## EXERCISE BRIEF
Copy, exactly and without additions, every line in the records below from the one holding "Caffe Arabica 250Gr" through the one holding "total: 4865.73 -> 5372.66", both ends included.
------------------------
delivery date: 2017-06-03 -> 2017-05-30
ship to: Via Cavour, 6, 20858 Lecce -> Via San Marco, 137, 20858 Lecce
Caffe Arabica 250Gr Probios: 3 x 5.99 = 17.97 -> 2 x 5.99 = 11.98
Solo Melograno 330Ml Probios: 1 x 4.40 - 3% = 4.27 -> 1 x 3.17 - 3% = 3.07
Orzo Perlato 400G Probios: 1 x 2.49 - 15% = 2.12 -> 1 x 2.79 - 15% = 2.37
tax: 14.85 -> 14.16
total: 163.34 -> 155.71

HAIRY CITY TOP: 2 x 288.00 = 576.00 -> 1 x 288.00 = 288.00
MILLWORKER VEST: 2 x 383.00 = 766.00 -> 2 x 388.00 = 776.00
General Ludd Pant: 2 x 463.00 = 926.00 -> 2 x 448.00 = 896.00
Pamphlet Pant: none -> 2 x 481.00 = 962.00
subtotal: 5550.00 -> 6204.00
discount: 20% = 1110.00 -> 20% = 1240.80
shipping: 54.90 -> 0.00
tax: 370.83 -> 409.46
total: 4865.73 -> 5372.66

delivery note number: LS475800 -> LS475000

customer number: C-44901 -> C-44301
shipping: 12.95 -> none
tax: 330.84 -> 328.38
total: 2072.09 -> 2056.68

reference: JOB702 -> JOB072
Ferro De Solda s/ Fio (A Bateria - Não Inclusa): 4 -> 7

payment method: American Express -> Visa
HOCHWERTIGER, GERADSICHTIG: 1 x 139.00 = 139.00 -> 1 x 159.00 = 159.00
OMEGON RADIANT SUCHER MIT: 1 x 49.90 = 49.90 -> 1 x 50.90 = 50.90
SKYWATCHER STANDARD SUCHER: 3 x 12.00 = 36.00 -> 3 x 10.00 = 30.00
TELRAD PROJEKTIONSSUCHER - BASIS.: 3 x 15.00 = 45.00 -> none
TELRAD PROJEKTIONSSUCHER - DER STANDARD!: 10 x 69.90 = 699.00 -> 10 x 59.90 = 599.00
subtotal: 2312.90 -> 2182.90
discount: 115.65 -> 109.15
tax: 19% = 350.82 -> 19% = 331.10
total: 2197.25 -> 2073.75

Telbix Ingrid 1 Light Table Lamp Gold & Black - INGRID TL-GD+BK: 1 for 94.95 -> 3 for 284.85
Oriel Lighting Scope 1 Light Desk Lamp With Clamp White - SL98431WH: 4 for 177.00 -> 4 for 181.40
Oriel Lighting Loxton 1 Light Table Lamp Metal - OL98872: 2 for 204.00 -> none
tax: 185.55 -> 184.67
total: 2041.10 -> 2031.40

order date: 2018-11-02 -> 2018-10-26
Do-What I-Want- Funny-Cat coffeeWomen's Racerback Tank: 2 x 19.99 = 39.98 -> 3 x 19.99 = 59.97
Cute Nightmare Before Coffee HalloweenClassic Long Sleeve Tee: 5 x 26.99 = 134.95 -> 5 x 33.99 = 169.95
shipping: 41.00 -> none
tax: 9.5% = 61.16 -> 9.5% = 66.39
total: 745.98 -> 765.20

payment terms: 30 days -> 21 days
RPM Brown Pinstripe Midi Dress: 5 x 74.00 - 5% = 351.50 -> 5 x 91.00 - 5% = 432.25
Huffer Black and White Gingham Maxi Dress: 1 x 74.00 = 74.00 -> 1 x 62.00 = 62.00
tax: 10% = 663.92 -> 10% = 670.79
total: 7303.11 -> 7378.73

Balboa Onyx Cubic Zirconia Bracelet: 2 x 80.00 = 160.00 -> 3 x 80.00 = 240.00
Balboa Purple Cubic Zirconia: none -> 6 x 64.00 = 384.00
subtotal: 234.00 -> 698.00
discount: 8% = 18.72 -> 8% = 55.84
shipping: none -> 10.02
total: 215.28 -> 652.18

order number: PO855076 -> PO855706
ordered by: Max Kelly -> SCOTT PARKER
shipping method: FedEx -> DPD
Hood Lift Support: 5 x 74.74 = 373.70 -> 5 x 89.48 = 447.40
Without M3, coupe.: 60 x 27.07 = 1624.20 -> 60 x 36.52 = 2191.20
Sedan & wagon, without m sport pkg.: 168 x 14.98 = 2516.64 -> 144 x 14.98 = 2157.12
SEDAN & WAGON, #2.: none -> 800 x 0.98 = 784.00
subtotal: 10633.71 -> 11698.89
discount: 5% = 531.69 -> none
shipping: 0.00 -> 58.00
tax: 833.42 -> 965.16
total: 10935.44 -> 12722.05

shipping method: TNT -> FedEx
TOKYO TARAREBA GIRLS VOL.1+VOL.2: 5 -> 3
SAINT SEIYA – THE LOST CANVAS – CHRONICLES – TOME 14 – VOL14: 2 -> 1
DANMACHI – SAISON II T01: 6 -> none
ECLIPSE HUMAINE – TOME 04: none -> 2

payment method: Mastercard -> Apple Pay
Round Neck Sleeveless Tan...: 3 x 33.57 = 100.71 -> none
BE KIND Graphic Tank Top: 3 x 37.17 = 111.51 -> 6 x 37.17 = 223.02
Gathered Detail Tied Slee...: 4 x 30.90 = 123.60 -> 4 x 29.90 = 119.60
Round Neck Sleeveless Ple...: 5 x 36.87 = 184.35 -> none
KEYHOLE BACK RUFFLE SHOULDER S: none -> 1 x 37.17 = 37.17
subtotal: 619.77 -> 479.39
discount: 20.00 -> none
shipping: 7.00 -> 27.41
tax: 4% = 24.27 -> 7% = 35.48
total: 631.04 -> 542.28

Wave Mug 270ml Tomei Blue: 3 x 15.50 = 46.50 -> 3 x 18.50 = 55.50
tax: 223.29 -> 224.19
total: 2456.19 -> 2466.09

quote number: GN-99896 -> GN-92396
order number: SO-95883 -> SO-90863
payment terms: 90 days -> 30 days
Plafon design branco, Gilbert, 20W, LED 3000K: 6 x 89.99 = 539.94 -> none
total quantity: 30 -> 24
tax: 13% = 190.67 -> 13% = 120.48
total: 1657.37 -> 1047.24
------------------------
## OUTPUT BELOW
Caffe Arabica 250Gr Probios: 3 x 5.99 = 17.97 -> 2 x 5.99 = 11.98
Solo Melograno 330Ml Probios: 1 x 4.40 - 3% = 4.27 -> 1 x 3.17 - 3% = 3.07
Orzo Perlato 400G Probios: 1 x 2.49 - 15% = 2.12 -> 1 x 2.79 - 15% = 2.37
tax: 14.85 -> 14.16
total: 163.34 -> 155.71

HAIRY CITY TOP: 2 x 288.00 = 576.00 -> 1 x 288.00 = 288.00
MILLWORKER VEST: 2 x 383.00 = 766.00 -> 2 x 388.00 = 776.00
General Ludd Pant: 2 x 463.00 = 926.00 -> 2 x 448.00 = 896.00
Pamphlet Pant: none -> 2 x 481.00 = 962.00
subtotal: 5550.00 -> 6204.00
discount: 20% = 1110.00 -> 20% = 1240.80
shipping: 54.90 -> 0.00
tax: 370.83 -> 409.46
total: 4865.73 -> 5372.66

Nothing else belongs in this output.